A £4.1m Mashkov and £2.1m Lentulov led the way at Christie's, where Lanceray's undated, gilt-bronze figure of Boyar Morozov (above center) cantered to £68,500, even though the catalog failed to note its identical pose to Trubetskoy's controversial monument of Tsar Alexander III (left), dubbed 'the hippopotamus' by incredulous locals when unveiled in St Petersburg in 1909. It is now stabled in front of the Marble Palace, contemplating (right) an even more controversial sculpture: a fantasy dragon by AES+F deemed so dangerously satanic that it is shrouded in canvas to hide it from view.
Russian Art Week yielded total sales of £51 million -- £56m if you include the Konchalovsky (or almost £60m if you then add the Falk) -- so remains in the rudest of health. Bonhams' first Russian sale in their splendidly refurbished premises brought £5.9 million, thanks largely to Nikolai Roerich's 1936 view of Mount Kanchenjunga in the Himalayas (below) at £1.3m. The star œuvre d'art, however, failed to sell: a Fabergé nephrite Buddha consigned (with a reserve of £500,000) by the ex-wife of prominent Fabergé collector Alexander Ivanov.
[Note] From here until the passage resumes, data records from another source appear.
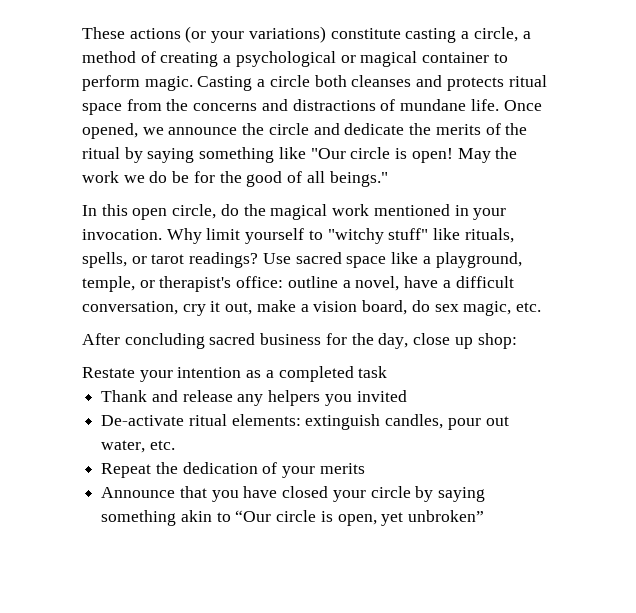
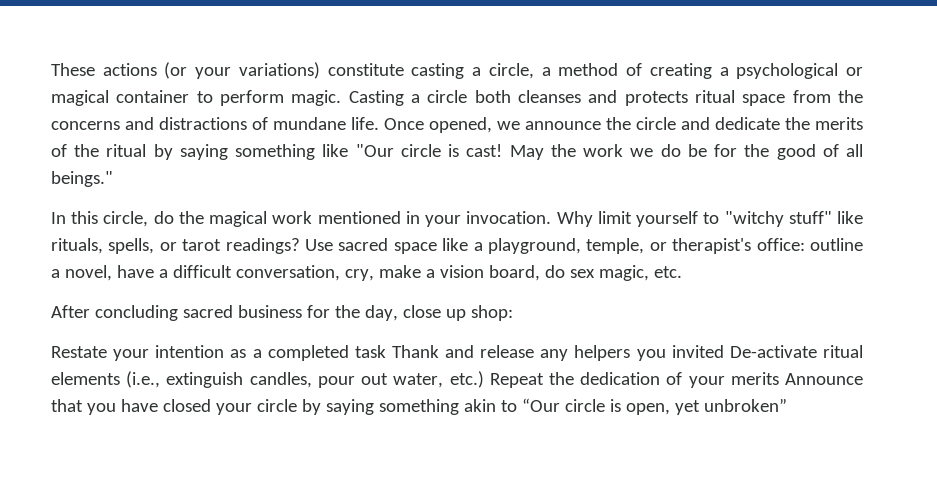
- Once opened, we announce the circle and dedicate the merits of the ritual by saying something like "Our circle is open!
+ Once opened, we announce the circle and dedicate the merits of the ritual by saying something like "Our circle is cast!
- In this open circle, do the magical work mentioned in your invocation.
+ In this circle, do the magical work mentioned in your invocation.
- Use sacred space like a playground, temple, or therapist's office: outline a novel, have a difficult conversation, cry it out, make a vision board, do sex magic, etc.
+ Use sacred space like a playground, temple, or therapist's office: outline a novel, have a difficult conversation, cry, make a vision board, do sex magic, etc.
- Restate your intention as a completed task
- Thank and release any helpers you invited
- De-activate ritual elements: extinguish candles, pour out water, etc.
- Repeat the dedication of your merits
- Announce that you have closed your circle by saying something akin to “Our circle is open, yet unbroken”
+ Restate your intention as a completed task Thank and release any helpers you invited De-activate ritual elements (i.e., extinguish candles, pour out water, etc.) Repeat the dedication of your merits Announce that you have closed your circle by saying something akin to “Our circle is open, yet unbroken”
Ivanov himself was busy at Sotheby's, paying £350,500 for a Fabergé sprig of buttercups made from diamonds and enamelled gold (above right), as he continues to replenish the divorce-dwindled stock of his engagingly unpretentious Fabergé Museum in Baden-Baden, where Chinese and Pre-Colombian Gold rubs shoulders with herds of gemstone elephants and Fabergé's last two imperial eggs from 1917 -- one crafted from abstemious Karelian birch, the other the blue glass Constellation egg made for Empress Alexandra and studded with diamonds forming the constellation Leo -- the Zodiac sign of her son Alexis.
Fifteen of these imperial eggs are owned by Russian megagarch Viktor Vexelberg, and now housed in the Shuvalovsky Palace in St Petersburg, which opened as a new Fabergé Museum in November after a $30 million facelift. If you'd care to visit, book in advance and hold your breath: Admissions are restricted to 15 an hour, and some days you have to be Russian. Should be easier to get into the Fabergé Rooms at the nearby Hermitage when they open later this year to mark the museum's 250th anniversary.
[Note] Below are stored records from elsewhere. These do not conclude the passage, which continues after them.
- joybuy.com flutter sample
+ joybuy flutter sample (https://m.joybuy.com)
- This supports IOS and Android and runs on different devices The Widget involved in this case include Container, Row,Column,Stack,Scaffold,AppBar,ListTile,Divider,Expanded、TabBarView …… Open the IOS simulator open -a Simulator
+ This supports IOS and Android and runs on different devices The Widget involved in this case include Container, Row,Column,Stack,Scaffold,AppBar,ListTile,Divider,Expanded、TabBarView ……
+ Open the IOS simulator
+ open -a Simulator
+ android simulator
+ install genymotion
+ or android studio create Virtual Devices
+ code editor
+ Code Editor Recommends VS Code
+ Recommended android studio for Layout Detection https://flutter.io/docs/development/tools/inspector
The number of venues for Russian art and culture in London also continues to grow. Works by Tatlin, Klucis, Rodchenko and El Lissitzky, elegantly reconstructed in wood and metal by Henry Milner, delighted connoisseurs of Russian Constructivism at the GRAD Gallery for Russian Arts & Design on Little Portland Street -- which signalled its arrival last Summer with a superb show of Soviet interwar Intourist Posters.
Meanwhile cheap and cheerful Figurative works by several contemporary Russian artists were on offer at The Gallery In Cork Street and, across the road, and at other end of the price (and critical) spectrum, a sumptuous 40-work survey of the versatile Vladimir Baranov-Rossiné continues at the St Petersburg Gallery through March 29. Baranov-Rossiné's painting absorbed a host of influences (from Cézanne to Picabia via Delaunay and Charchoune), but his inventive genius shone through in his Optophonic Piano, with its built-in light show generated by revolving glass discs. One of the few painted discs to have survived, albeit cracked, is the exhibition's moving highlight (above right).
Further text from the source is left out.